読む、それは立派な肉体的全身運動です、あるいは神は細部に宿る。

2019年7月27日

活字を読むのは結構体力を要するもので、本を読まなくなったと言う現象は現代人の体力低下も関係しているかもしれません。

最近は活字は音声に転換できるので、読まなくて済むような社会になっていてメールなども音声に転換して聞いている人がいるようです。一昔前は車社会の登場で歩かなくなるという社会現象についてあれこれと言われたものでした。歩かなくなって、フットワークがなくなり、足腰が弱くなって、そのしわ寄せが読書に及んできたと考えることもできます。

本が読まれなくなっているとは聞きますが、ドイツでは電車で長距離を動く時などに本を手にしている人が、スマフォ、iPadを覗き込んでいる人の間にまだまだいます。読書人口が減ったとはいっても、本を読む人は今でも買って読んでいるので、本を買ってるだけだった人が本を買わなくなったということもあるのではないのかなんて考えています。

 

読むというのは全身運動です。活字を認識するところで微細な運動が繰り返され、さらに活字を追いながら内的に音読?していますして居ます。読むとは体で読むので、理解も体を張っての仕事です。ただこれは目に見えないので、あまり知られていませんが、読む文化をもう一度見直そうと思います。

私がドイツに渡ったときは、今と違ってシュタイナーの文献は日本語に翻訳されていませんでしたから、ほかに残された道はなく、知りたい一心でガムシャラにドイツ語で読んでいました。

当時を思い返すとまるで亀の歩みで、施設での仕事が終わってから深夜まで、毎日、それこそ汗まみれでドイツ語と格闘していました。全身でシュタイナーをドイツ語で読んで、全身で受け止めていました。原生林に迷い込んだようなもので、道無き道に途方に暮れていました。私のシュタイナー理解の原点です。

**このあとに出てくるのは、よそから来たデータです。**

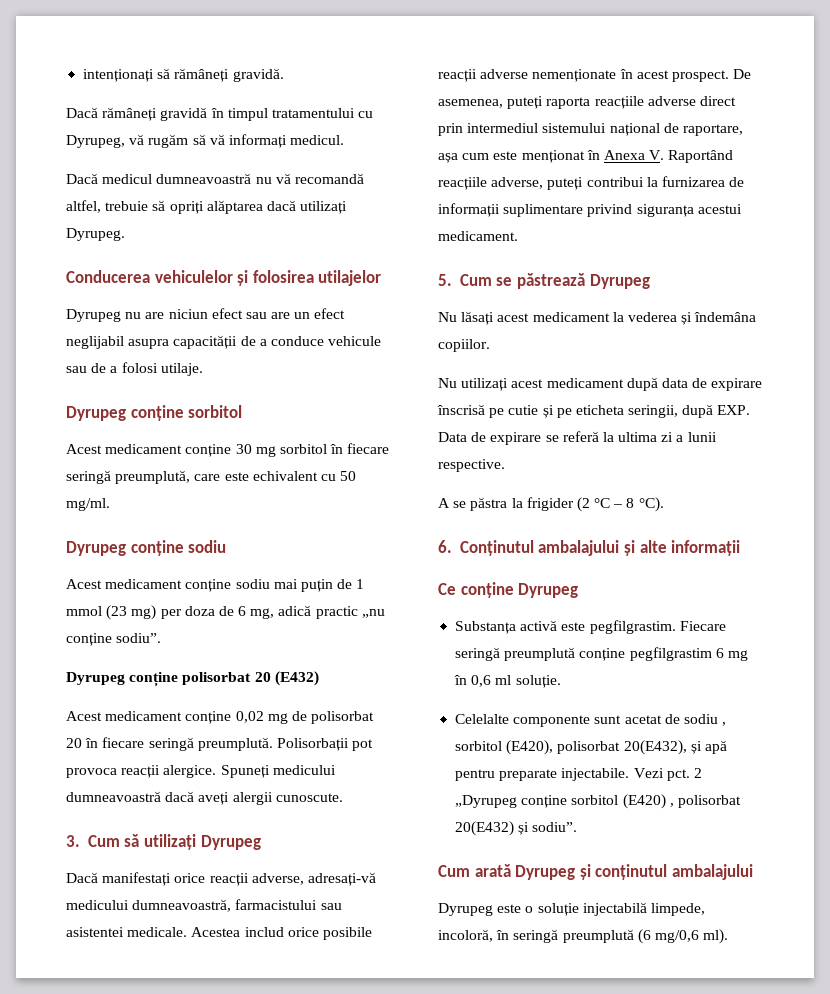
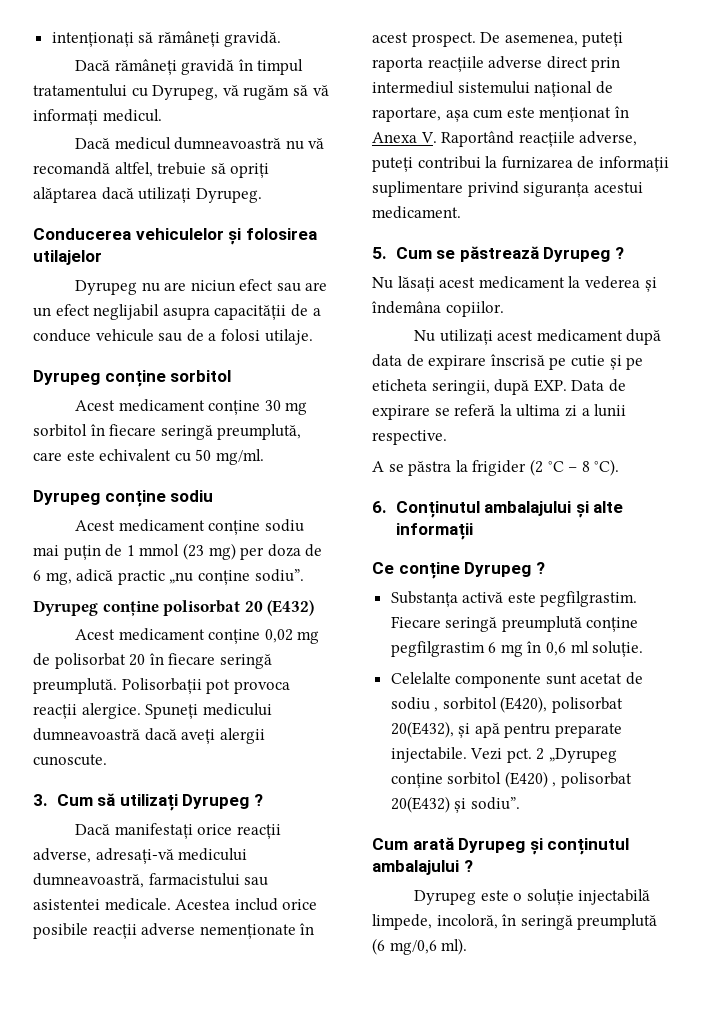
- 3. Cum să utilizați Dyrupeg
+ 3. Cum să utilizați Dyrupeg ?
- 5. Cum se păstrează Dyrupeg
+ 5. Cum se păstrează Dyrupeg ?
- Ce conține Dyrupeg
+ Ce conține Dyrupeg ?
- Cum arată Dyrupeg și conținutul ambalajului
+ Cum arată Dyrupeg și conținutul ambalajului ?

原生林といったのは単なる比喩ではなく、実際にわからないことだらけなのです。私の周りにはいつも何本もの木が立ちはだかって、前にも行けず、右にも行けず、左にも行けずと、次に進むべき道が全く見えない状態です。

シュタイナーをドイツ語で読み始めた当時、わからないという状態との格闘でした。辞書も、文法書も役に立たず本能的な勘だけが頼りになる手段でした。そんな中で、「分かった」という手応えを感じた時、今分かったことと今まで生きてきた自分の人生とが火花を散らして交錯します。わかるという感触は今までの人生の総合的な結果なのです。そうしながシュタイナーの言葉、考えが、時間をかけ血や肉になっていったようです。もし当時日本語で勉強できる環境にいたら、私のシュタイナー理解は全く別のものになっていたはずです。

 

普段私たちが行っている読書も基本的にはわかるとわからないが交錯する中を突き進んでゆく行為です。読むというのは情報収拾のためにするものでもあるのでしょうが、そこに理解が加わると自らの人生との勝負と言えるものです。

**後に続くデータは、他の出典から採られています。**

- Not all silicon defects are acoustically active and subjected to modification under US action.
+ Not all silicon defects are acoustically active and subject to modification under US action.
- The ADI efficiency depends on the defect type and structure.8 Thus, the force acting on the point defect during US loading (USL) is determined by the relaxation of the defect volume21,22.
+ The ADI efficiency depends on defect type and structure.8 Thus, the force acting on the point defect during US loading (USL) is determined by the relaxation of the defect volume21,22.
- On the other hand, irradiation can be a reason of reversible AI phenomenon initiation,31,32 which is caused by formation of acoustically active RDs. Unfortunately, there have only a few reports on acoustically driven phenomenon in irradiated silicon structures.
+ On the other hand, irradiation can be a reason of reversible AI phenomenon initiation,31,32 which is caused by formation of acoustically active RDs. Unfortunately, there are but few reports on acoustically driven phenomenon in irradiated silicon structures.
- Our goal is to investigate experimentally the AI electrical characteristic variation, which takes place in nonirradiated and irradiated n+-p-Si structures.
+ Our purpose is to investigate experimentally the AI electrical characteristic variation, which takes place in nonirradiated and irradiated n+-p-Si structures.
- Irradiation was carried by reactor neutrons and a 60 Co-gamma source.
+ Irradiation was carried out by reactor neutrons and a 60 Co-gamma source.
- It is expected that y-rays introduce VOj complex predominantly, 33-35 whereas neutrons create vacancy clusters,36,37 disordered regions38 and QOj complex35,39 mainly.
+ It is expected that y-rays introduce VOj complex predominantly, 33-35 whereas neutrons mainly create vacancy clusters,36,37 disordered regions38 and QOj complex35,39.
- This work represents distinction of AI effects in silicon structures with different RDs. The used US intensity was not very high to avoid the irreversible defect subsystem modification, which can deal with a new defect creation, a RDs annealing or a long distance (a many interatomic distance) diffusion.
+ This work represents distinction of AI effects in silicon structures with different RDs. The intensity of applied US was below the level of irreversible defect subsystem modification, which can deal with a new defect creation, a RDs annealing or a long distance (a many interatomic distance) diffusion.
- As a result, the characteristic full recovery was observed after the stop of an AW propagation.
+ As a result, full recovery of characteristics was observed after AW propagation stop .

読んでも読んでもますますわからなところに連れていかれることだってあるのです。

「分からない」から「分かった」に変わる瞬間を味わえるのが読書の醍醐味ですが、その読むが音声に転換されてしまうと、どうなるのでしょう。楽譜をコンピューターに取り込んで、コンピューターに演奏させたことがありますがその時の印象と重複するものがあるようです。その演奏を始めて聞いた時、なんの感動もないだけでなく、本をただ棒読みしているだけのような味気のないものでした。曲のイメージすら湧いてこない、血の気のない無機質なもので、ただ音譜が聞こえるようになっているだけで間違ってもそれを「演奏」などと呼んではいけないものでした。音声に転換されてしまえば、読むのに必要な手探りがなくなり、ましてや言語感覚など言う面倒臭い本能も必要なく、スイスイと乗り物に乗って原生林を通り過ぎてしまうのです。

私の講演録を電子図書として出版したいというお誘いが一度ありました。しかしライアー・ゼーレのスタッフと話し合った結果しないことにしました。電子図書になれば少なからずの人たちはきっと音声に転換してコンピューターに読んでもらうことになるのでしょう。しかし、それは便利を通り越して横着極まりないもので、そうなれば書かれている内容は音として聞こえている情報に変わり、文章のうねりや行間で伝えようとしているものは聞いている人の中に入って行かないことはわかりきっています。そう言う細かい配慮が文章には生きているのです。神は細部に宿ると言うことのようです。